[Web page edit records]
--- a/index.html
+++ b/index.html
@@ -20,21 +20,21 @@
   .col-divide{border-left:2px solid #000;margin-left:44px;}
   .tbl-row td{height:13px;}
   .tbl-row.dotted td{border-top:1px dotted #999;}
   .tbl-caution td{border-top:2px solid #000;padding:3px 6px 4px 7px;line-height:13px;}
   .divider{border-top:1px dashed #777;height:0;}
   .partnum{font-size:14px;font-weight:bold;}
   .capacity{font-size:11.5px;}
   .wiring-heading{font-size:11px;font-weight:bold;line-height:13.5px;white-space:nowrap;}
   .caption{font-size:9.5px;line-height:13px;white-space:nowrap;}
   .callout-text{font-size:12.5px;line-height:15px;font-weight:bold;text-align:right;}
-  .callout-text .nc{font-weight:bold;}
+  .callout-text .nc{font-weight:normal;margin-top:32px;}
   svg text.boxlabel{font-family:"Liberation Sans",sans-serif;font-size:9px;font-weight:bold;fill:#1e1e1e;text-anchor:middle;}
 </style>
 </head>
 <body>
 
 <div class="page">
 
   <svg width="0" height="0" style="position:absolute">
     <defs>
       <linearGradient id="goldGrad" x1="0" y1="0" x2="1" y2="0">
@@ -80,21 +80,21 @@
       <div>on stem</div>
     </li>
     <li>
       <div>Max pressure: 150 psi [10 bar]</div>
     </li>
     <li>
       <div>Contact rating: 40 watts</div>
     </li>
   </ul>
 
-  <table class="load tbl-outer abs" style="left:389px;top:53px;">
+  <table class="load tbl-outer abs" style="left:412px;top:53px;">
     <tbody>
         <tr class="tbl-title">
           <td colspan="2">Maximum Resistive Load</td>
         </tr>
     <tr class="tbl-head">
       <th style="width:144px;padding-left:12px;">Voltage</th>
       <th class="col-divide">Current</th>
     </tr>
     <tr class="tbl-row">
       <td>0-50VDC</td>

* * *

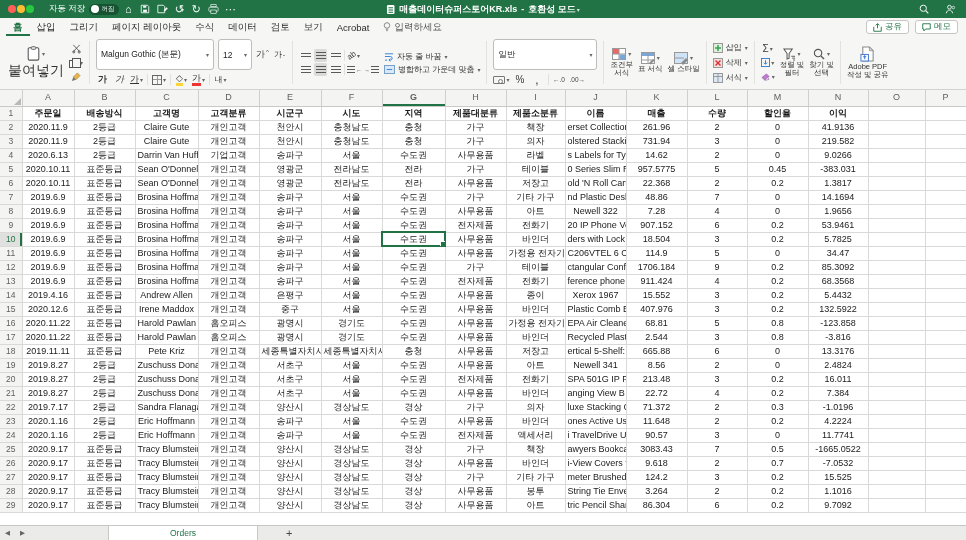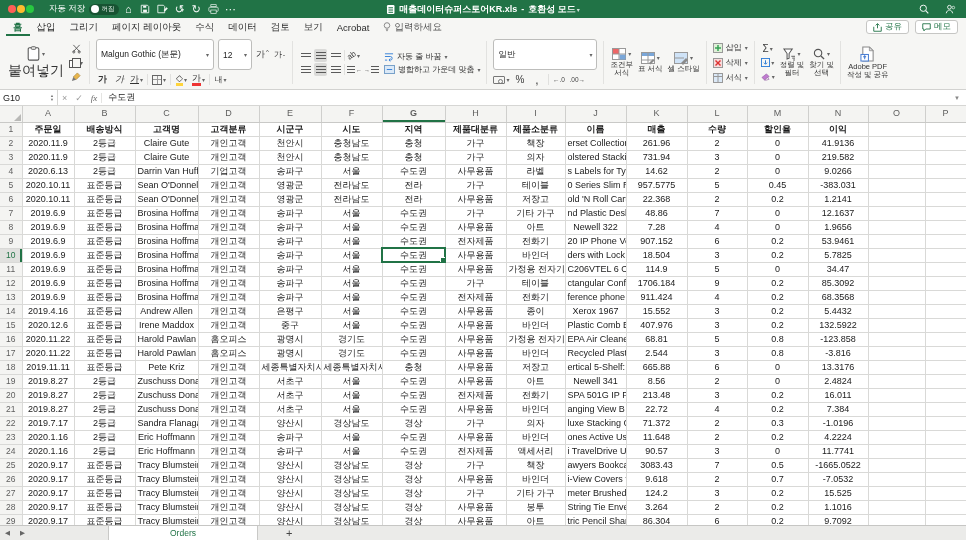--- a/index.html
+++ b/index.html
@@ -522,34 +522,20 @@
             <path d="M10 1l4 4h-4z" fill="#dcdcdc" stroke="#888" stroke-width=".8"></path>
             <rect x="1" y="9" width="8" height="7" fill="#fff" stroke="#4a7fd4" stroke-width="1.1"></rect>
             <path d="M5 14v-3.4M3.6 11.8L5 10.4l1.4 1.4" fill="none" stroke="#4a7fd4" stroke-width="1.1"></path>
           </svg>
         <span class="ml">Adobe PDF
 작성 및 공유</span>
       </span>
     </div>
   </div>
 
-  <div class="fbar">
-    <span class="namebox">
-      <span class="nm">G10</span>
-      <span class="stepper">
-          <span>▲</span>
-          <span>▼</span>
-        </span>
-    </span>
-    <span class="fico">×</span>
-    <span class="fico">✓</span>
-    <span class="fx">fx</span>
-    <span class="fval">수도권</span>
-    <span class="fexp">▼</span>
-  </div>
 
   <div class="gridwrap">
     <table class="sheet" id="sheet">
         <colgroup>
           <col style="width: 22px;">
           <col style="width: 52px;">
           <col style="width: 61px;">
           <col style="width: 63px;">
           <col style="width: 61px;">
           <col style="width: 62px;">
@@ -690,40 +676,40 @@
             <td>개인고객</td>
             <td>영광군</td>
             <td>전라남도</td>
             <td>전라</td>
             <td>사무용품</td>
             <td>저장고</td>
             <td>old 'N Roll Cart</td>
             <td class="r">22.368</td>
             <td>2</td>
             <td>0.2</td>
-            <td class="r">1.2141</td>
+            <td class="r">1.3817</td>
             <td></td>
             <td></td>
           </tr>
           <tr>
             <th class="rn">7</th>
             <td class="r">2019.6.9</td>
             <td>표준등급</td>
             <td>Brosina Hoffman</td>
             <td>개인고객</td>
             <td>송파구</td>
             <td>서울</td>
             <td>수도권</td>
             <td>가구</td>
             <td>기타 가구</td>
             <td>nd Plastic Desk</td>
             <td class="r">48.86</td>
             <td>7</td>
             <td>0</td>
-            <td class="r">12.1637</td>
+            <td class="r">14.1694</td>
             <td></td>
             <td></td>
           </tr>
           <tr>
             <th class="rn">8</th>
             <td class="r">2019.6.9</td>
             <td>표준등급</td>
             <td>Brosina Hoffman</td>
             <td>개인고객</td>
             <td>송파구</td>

---

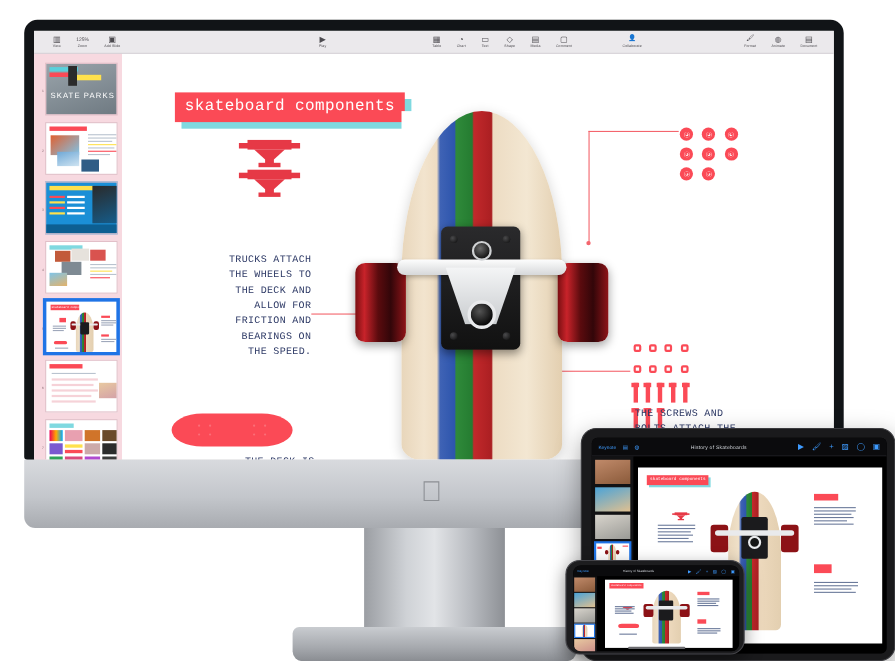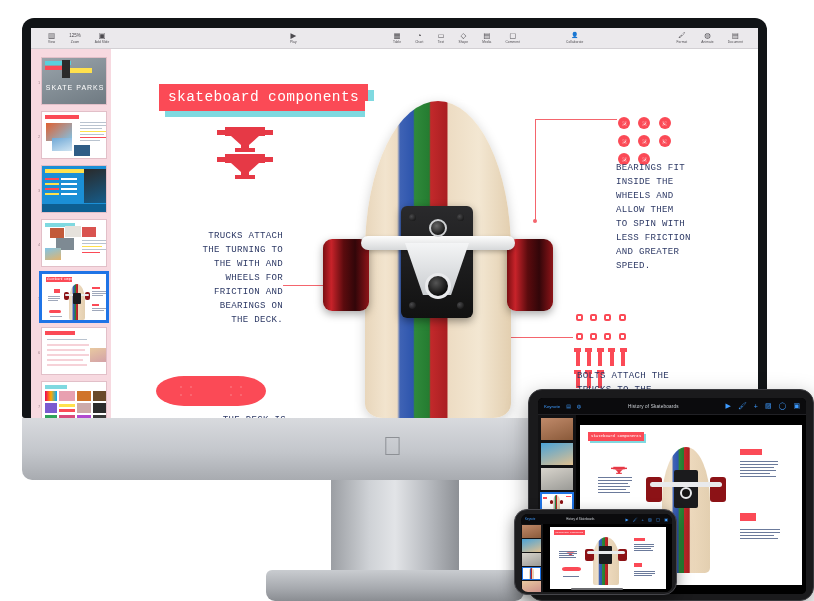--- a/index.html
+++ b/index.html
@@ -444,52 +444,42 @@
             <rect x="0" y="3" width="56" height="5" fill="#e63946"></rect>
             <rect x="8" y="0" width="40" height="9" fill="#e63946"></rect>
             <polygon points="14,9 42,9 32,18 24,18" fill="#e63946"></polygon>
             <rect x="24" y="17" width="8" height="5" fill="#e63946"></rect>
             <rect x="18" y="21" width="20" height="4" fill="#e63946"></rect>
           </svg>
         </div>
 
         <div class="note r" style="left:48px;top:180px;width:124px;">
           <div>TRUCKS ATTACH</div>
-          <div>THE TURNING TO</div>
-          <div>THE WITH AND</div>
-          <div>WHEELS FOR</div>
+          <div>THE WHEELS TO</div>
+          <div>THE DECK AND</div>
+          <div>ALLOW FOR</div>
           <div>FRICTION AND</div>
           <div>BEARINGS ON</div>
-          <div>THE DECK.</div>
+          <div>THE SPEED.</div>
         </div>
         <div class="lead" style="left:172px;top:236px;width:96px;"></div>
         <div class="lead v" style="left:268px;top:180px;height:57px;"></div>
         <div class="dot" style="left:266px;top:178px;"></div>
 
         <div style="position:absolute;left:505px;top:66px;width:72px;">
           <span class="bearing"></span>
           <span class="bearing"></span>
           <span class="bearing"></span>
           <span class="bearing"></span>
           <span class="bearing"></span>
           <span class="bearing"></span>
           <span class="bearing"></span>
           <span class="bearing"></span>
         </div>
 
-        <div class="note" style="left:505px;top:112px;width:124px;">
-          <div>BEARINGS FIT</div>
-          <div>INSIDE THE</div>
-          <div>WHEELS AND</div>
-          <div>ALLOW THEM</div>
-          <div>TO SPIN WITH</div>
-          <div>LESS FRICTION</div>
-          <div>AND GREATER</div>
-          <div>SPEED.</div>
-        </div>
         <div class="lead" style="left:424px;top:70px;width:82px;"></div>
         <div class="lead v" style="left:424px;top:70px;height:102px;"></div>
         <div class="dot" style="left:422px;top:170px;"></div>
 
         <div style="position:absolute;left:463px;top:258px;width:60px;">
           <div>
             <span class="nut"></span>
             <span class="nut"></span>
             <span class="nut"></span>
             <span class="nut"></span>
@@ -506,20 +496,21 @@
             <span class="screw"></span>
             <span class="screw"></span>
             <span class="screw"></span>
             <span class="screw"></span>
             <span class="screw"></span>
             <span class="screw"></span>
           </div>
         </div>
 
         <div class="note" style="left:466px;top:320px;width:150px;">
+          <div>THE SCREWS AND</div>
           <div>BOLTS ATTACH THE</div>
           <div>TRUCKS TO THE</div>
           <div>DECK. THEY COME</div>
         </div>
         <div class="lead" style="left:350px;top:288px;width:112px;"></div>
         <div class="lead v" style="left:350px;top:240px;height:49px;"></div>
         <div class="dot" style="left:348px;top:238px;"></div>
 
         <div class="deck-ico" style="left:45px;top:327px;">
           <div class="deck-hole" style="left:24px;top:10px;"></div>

What is expected: Which lines above hold the string "text"? Copy each of them.

Exercise answer:
   .callout-text{font-size:12.5px;line-height:15px;font-weight:bold;text-align:right;}
-  .callout-text .nc{font-weight:bold;}
+  .callout-text .nc{font-weight:normal;margin-top:32px;}
   svg text.boxlabel{font-family:"Liberation Sans",sans-serif;font-size:9px;font-weight:bold;fill:#1e1e1e;text-anchor:middle;}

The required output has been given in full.